Seven years of neglect under a lame-duck French administration left the post in a ruinous condition. Almost useless for defense, the fort offered little protection from marauding bands of Osage Indians who, encouraged by French inactivity, increased their depredations against Arkansas trappers.

Osage warrior
Figure 17. An Osage warrior. From Letters and Notes on the Manners, Customs and Condition of the North American Indians by George Catlin.

The Osage Indians were a numerous tribe comprising nearly one-thousand men. The tribe occupied the Missouri Country, and frequently ventured into the Arkansas region to hunt. [5] To the Spanish, the Osage were particularly aggressive. An official document described the tribe as "daring and insolent, . . . one of the most evil-intentioned of all the nations." Spanish inability to control the Osage may have been the result of the "war-mourning" ceremony. The Osage believed that a deceased warrior required company for his afterlife journey. Such company was provided by the subsequent murder of the first person intercepted by a war party. The scalp of the victim was then buried with the deceased, thus providing the required companionship. [6]

In 1771, Osage aggressions were particularly numerous. In January, Antoine Lepine limped back to the post "in very bad shape," having been robbed by the Osage. Others were less fortunate. Only 180 miles above Arkansas Post, Osage Indians murdered the trapper Doget, his wife, and children. So frequent were their depredations that the commandant expected the Osage to attack Arkansas Post at any moment. The inhabitants feared for their lives throughout the course of the year. The stockade of the fort was practically useless, "having more entrances than those who defend it have fingers." Only 293 of the pickets were fastened down by nails. The cannon, lacking carriages, were useless. Moreover, swollen rivers prevented the Spanish from retreating. In spite of these problems, Commandant DeLeyba stated defiantly that he would engage in "open combat." "There remains for us no other recourse than to die killing." Fortunately for the garrison, the Osage attack never materialized. [7]

Osage war party
Figure 18. An Osage war party. Osage Indians robbed and murdered many trappers on the Arkansas River. From Letters and Notes on the Manners, Customs and Condition of the North American Indians by George Catlin.

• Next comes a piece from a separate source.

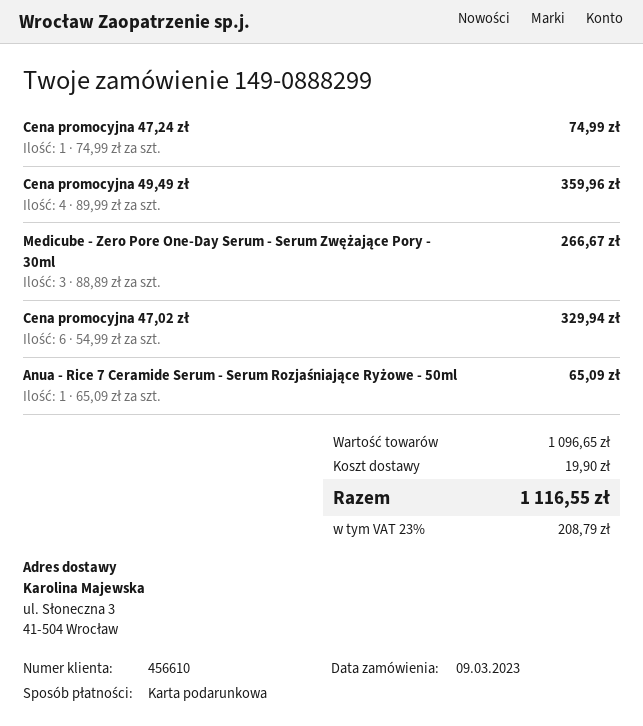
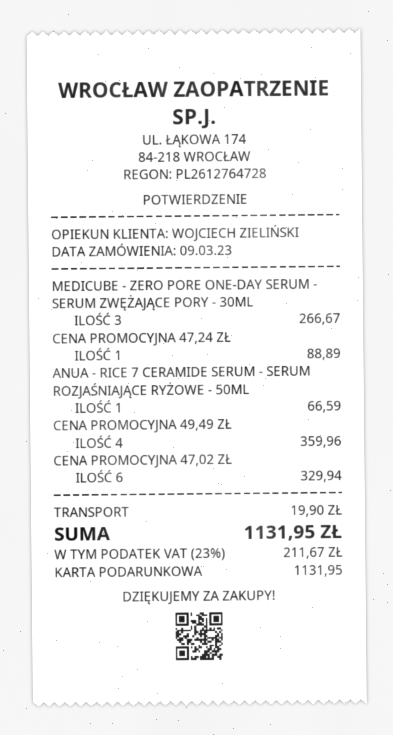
Cena promocyjna 47,24 zł: 1 for 74.99 -> 1 for 88.89
Anua - Rice 7 Ceramide Serum - Serum Rozjaśniające Ryżowe - 50ml: 1 for 65.09 -> 1 for 66.59
tax: 23% = 208.79 -> 23% = 211.67
total: 1116.55 -> 1131.95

The Spanish reacted to Osage aggressions by persuading the Quapaw to wage war on their western relatives. Spain agreed to compensate Quapaw warriors for any scalps delivered to the post. In April, 1772, Quapaw warriors brought back five scalps and one woman and child as prisoners. In a short time the main gate of the fort was burdened by the grim trophies of war, as it had become the custom to hang scalps there. By March 1777, the Osage, weary of Quapaw harassment, petitioned for peace. Peace, however, eluded Arkansas Post. [8]

Competition with aggressive British traders increased markedly following the Seven-Years War. The Chickasaw, motivated by British propaganda, continually harassed hunters from the Spanish post. On January 13, 1769, a Chickasaw war party robbed Francis, a resident hunter. Two Englishmen and a Canadian named Charpentier commanded the party. In 1770, the post commandant reported that seven Chickasaw war parties passed through the Arkansas country. Many French hunters were robbed, losing their arms and ammunition to the invaders.

Now with control over the east bank of the Mississippi, British merchants established posts and traded with Indians living under Spanish jurisdiction west of the river. Unfettered by strict trade policies, the British could offer cheaper trade goods and liberal quantities of alcohol. Spanish Indians frequented British posts and were plied with gifts and ardent spirits. At other times, unscrupulous merchants boldly trespassed, carrying their wares and propaganda to the Indian allies of Spain.

In 1769, an Englishwoman, known only as "Magdelon," established a trading post on the east bank of the Mississippi opposite the mouth of the Arkansas River. Mindful of the presence of this aggressive woman, the commandant of Arkansas Post sadly commented: "I see no longer a day of tranquility." Later in the year, Magdelon's barge, referred to by the commandant as a "Floating canteen," entered the Arkansas River. Pretending to be out of provisions, Magdelon and 10 British traders visited the Quapaw villages where they distributed liquor and anti-Spanish propaganda. According to the commandant:

this English woman wishes to persuade the Arkansas [Quapaw] that she will expulse us from this fort, that the savages are going to depend on the English and that [from her trading post] she would have only one step to make. I would laugh at such talk. [9]

Unfortunately for the Spanish, Magdelon's work among the Quapaw met with some success. In a short time, the commandant bitterly complained that the British "have won ground in the hearts of these wretches [Quapaw Indians]." The rift soon widened to dangerous proportions. [10]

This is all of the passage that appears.